On 2 October 1958, Guinea won its independence from France. Sékou Touré, the country’s first president, decided to transform the Compagnie de Fria into a semi-public company called Friguia. Forty-nine per cent of its shares were held by Guinea and 51 per cent by foreign companies grouped together in a holding company called Frialco.

The Kimbo alumina plant brought rapid economic development and population growth to the town of Fria. From a few hundred inhabitants in the 1960s, Fria has grown to an estimated population of 120,000 today. Attracted by the opportunities that the town offered, workers from all walks of life were able to find employment there.

“Thanks to the alumina plant, many of the workers’ children were able to get a good education and go on to became senior civil servants,” recalls Elhadj Oumar, a former worker at the plant who is now retired.

The decline

In 1997, the plant was sold by its shareholders to an American company called Renox. Six years later, Renox in turn sold its shares to Rusal, the world’s leading exporter of alumina, an international company of Russian origin. From 2008 onwards, Friguia’s economic situation began to worsen. Faced with deteriorating working conditions, the plant’s workers’ union called a strike in April 2012, putting forward a list of 24 demands topped by an increase in salaries. But negotiations stalled and production ground to a halt. Thousands of employees and subcontractors were left without pay.

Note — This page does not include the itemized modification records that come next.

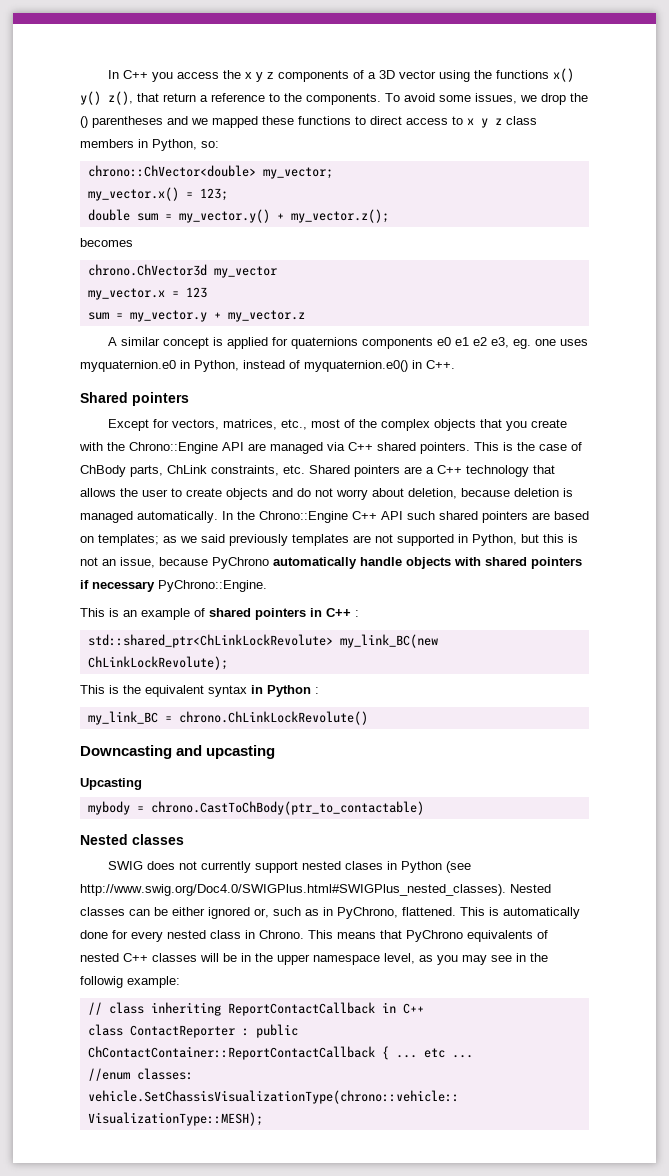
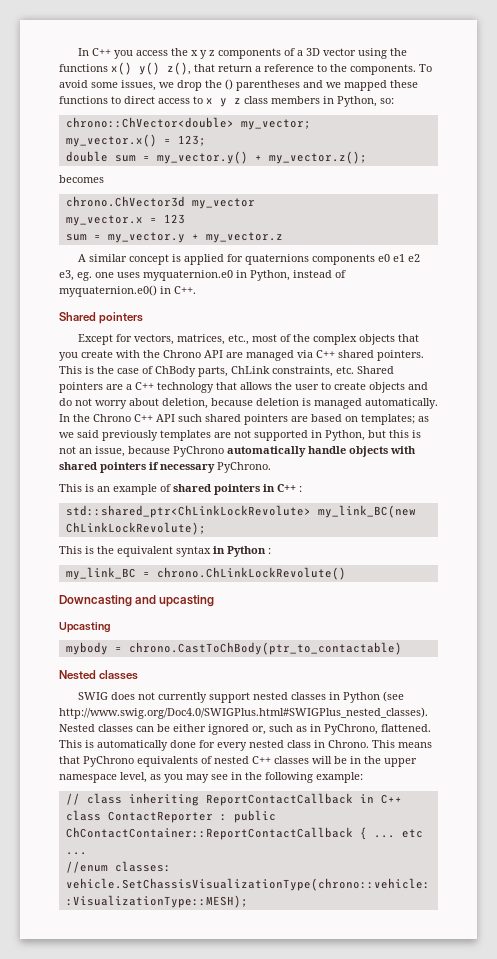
- Except for vectors, matrices, etc., most of the complex objects that you create with the Chrono::Engine API are managed via C++ shared pointers.
+ Except for vectors, matrices, etc., most of the complex objects that you create with the Chrono API are managed via C++ shared pointers.
- In the Chrono::Engine C++ API such shared pointers are based on templates; as we said previously templates are not supported in Python, but this is not an issue, because PyChrono automatically handle objects with shared pointers if necessary PyChrono::Engine.
+ In the Chrono C++ API such shared pointers are based on templates; as we said previously templates are not supported in Python, but this is not an issue, because PyChrono automatically handle objects with shared pointers if necessary PyChrono.
- SWIG does not currently support nested clases in Python (see http://www.swig.org/Doc4.0/SWIGPlus.html#SWIGPlus_nested_classes). Nested classes can be either ignored or, such as in PyChrono, flattened.
+ SWIG does not currently support nested classes in Python (see http://www.swig.org/Doc4.0/SWIGPlus.html#SWIGPlus_nested_classes). Nested classes can be either ignored or, such as in PyChrono, flattened.
- This means that PyChrono equivalents of nested C++ classes will be in the upper namespace level, as you may see in the followig example:
+ This means that PyChrono equivalents of nested C++ classes will be in the upper namespace level, as you may see in the following example:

Several years passed before the government, led by former president Alpha Condé, organised new negotiations that allowed the plant to reopen in 2018. But this came at a price: the Russian company, which had ambitions to exploit the rich bauxite deposit at Dian Dian, located in the same region, asked the Guinean government for exclusive access to the new site as a condition for resuming its activities at the Fria plant.

“Despite the resumption of activities, the Russians refused to pay us until we acknowledged our responsibility for the losses suffered by the company during the strike. We refused to do so,” Mamadou Camara, a former trade unionist, tells Equal Times.

After the government intervened, the company finally reversed its decision and paid the wages – albeit with a significant delay.

While some workers were able to return to work with a monthly salary, former workers reported that they were experiencing considerable difficulty claiming their pension entitlements.

After the mine reopened, Rusal outsourced the management of human resources to the Société d’Embauche et d’Intérim des Travailleurs Africains (SEINTA). According to many first-hand sources, SEINTA, which became the sole contact for plant management, paid employees in cash and did not provide pay slips, as had been the case before the strike.

The cessation of operations also had serious consequences for the town and its 120,000 inhabitants, whose lives were inextricably linked with the plant. Fria was without water and electricity for many months as the distribution system depended to a large extent on the plant’s activity. The town’s air and water were contaminated by pollution. Some workers fell ill and others died without having their rights recognised.

Widows lead the fight

Several of the ever-growing number of widows of former plant workers decided to form an association to fight for the pensions of their deceased husbands. “Our husbands served in this factory for a long time. Many of them died from illnesses contracted during their service. As soon as they died, on the very same day, the company took their names off the list of those receiving assistance,” says Hawa Camara, president of the association of widows and pensioners from the Rusal plant.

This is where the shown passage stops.